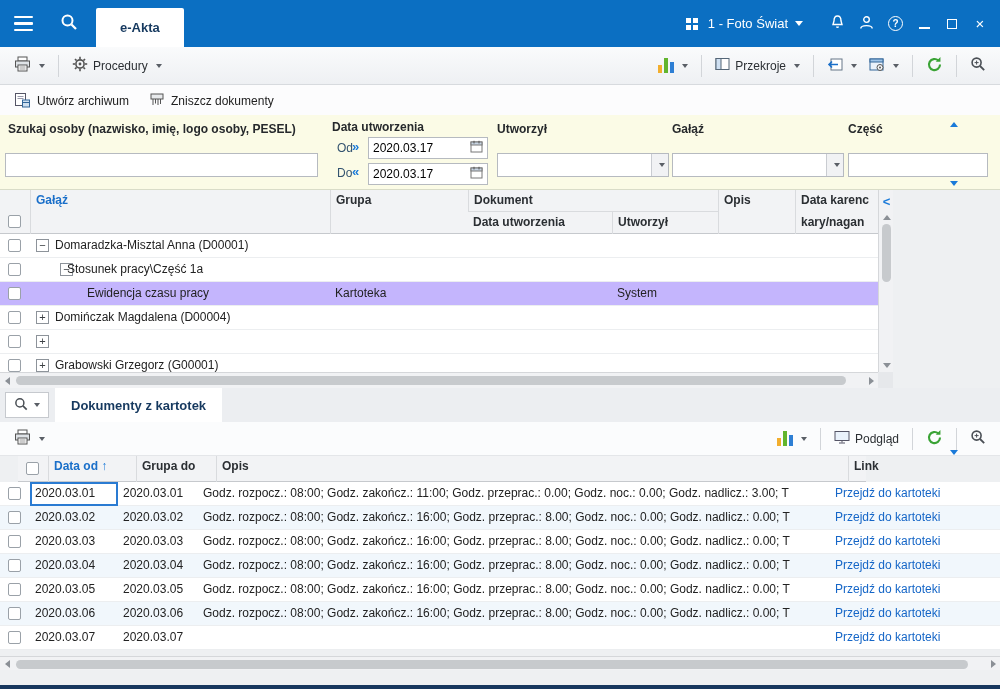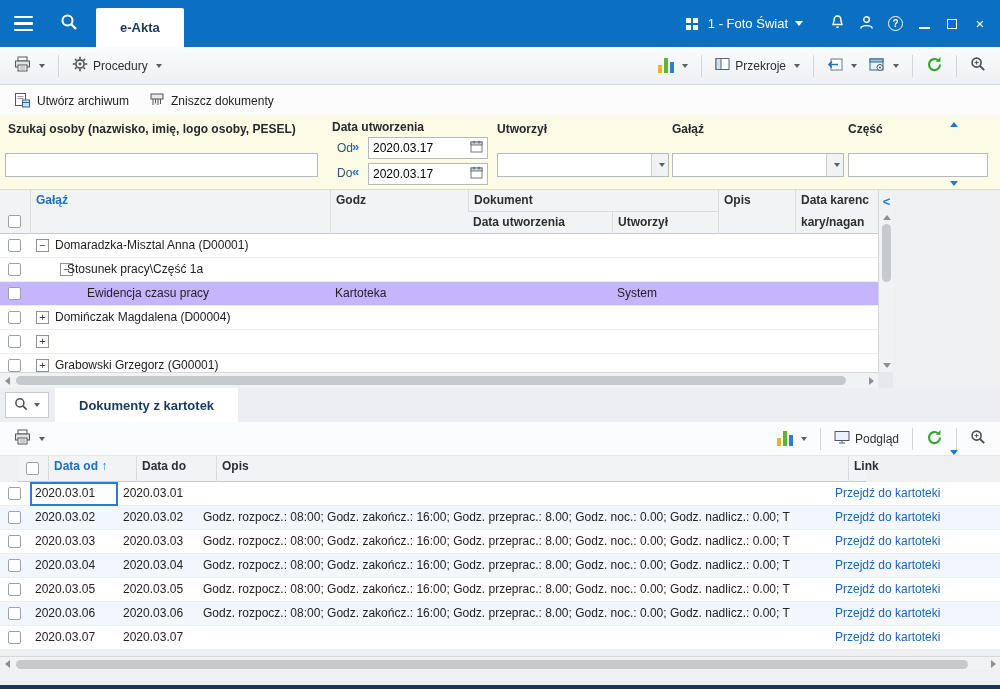--- a/index.html
+++ b/index.html
@@ -78,21 +78,21 @@
   .tgr{width:0;height:0;border-top:4px solid transparent;border-bottom:4px solid transparent;border-left:5px solid #8b9096}
   .tgu{width:0;height:0;border-left:4px solid transparent;border-right:4px solid transparent;border-bottom:5px solid #8b9096}
   .tgd{width:0;height:0;border-left:4px solid transparent;border-right:4px solid transparent;border-top:5px solid #8b9096}
 
   
   #panel2{position:absolute;top:388px;left:0;width:100%;height:297px;background:#eef0f2}
   .tabrow{position:absolute;top:0;left:0;width:100%;height:34px;background:#eceef1}
   .tbtn{position:absolute;left:5px;top:4px;width:44px;height:26px;background:#fff;border:1px solid #c6c9ce;
         display:flex;align-items:center;justify-content:center;gap:3px;cursor:pointer}
   .tab2{position:absolute;left:55px;top:0;height:34px;background:#fff;display:flex;align-items:center;
-        padding:0 24px;font-weight:700;font-size:13px;color:#16395f;cursor:pointer}
+        padding:0 16px;font-weight:700;font-size:13px;color:#16395f;cursor:pointer}
   #tb3{position:absolute;top:34px;left:0;width:100%;height:34px;background:#fbfcfd;border-bottom:1px solid #e4e6e9;
        display:flex;align-items:center;padding:0 8px}
   #navybar{position:absolute;left:0;top:685px;width:100%;height:4px;background:#17375e}
 </style>
 </head>
 <body>
 
 <div id="topbar">
   <div class="tbbtn">
     <span class="burger">
@@ -335,21 +335,21 @@
     </span>
   <span class="colbtn" style="left:946px;top:62px">
       <span class="trid"></span>
     </span>
 </div>
 
 <div id="grid1">
   <div class="ghead" style="left:0;top:0;width:878px;height:44px">
     <span class="cb" style="top:25px"></span>
     <span class="hc hblue" style="left:30px;width:300px;height:44px">Gałąź</span>
-    <span class="hc" style="left:330px;width:72px;height:44px">Godz</span>
+    <span class="hc" style="left:330px;width:72px;height:44px">Grupa</span>
     <span class="hc" style="left:468px;width:250px;height:22px;border-bottom:1px solid #d9dbde">Dokument</span>
     <span class="hc" style="left:468px;top:22px;width:144px;height:22px;border-left:none">Data utworzenia</span>
     <span class="hc" style="left:612px;top:22px;width:106px;height:22px">Utworzył</span>
     <span class="hc" style="left:718px;width:77px;height:44px">Opis</span>
     <span class="hc" style="left:795px;width:83px;height:22px">Data karenc</span>
     <span class="hc" style="left:795px;top:22px;width:83px;height:22px">kary/nagan</span>
   </div>
 
   <div class="row" style="top:44px;width:878px">
     <span class="cb"></span>
@@ -479,30 +479,31 @@
   <span class="colbtn" style="left:946px;top:58px;z-index:5">
       <span class="trid"></span>
     </span>
 
   <div class="ghead" style="left:18px;top:68px;width:848px;height:26px">
     <span class="cb" style="top:6px"></span>
     <span class="hc hblue" style="left:30px;width:88px;height:26px">
       <span>Data od</span>
       <span style="color:#1a7ad9">↑</span>
     </span>
-    <span class="hc" style="left:118px;width:80px;height:26px">Data do</span>
+    <span class="hc" style="left:118px;width:80px;height:26px">Grupa do</span>
     <span class="hc" style="left:198px;width:632px;height:26px">Opis</span>
     <span class="hc" style="left:830px;width:155px;height:26px">Link</span>
     <span class="cleft" style="position:absolute;left:987px;top:4px">&lt;</span>
   </div>
 
   <div class="row" style="top:94px;width:1000px">
     <span class="cb"></span>
     <span class="rc focus" style="left:30px;width:88px">2020.03.01</span>
     <span class="rc" style="left:118px;width:80px">2020.03.01</span>
+    <span class="rc" style="left:198px;width:632px">Godz. rozpocz.: 08:00; Godz. zakończ.: 11:00; Godz. przeprac.: 0.00; Godz. noc.: 0.00; Godz. nadlicz.: 3.00; T</span>
     <span class="rc link" style="left:830px;width:160px">Przejdź do kartoteki</span>
   </div>
   <div class="row alt" style="top:118px;width:1000px">
     <span class="cb"></span>
     <span class="rc" style="left:30px;width:88px">2020.03.02</span>
     <span class="rc" style="left:118px;width:80px">2020.03.02</span>
     <span class="rc" style="left:198px;width:632px">Godz. rozpocz.: 08:00; Godz. zakończ.: 16:00; Godz. przeprac.: 8.00; Godz. noc.: 0.00; Godz. nadlicz.: 0.00; T</span>
     <span class="rc link" style="left:830px;width:160px">Przejdź do kartoteki</span>
   </div>
   <div class="row" style="top:142px;width:1000px">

-----

** Your objective **
The required answer is each line of the data in which the word "center" appears.

** Solution to this task **
         display:flex;align-items:center;justify-content:center;gap:3px;cursor:pointer}
   .tab2{position:absolute;left:55px;top:0;height:34px;background:#fff;display:flex;align-items:center;
        display:flex;align-items:center;padding:0 8px}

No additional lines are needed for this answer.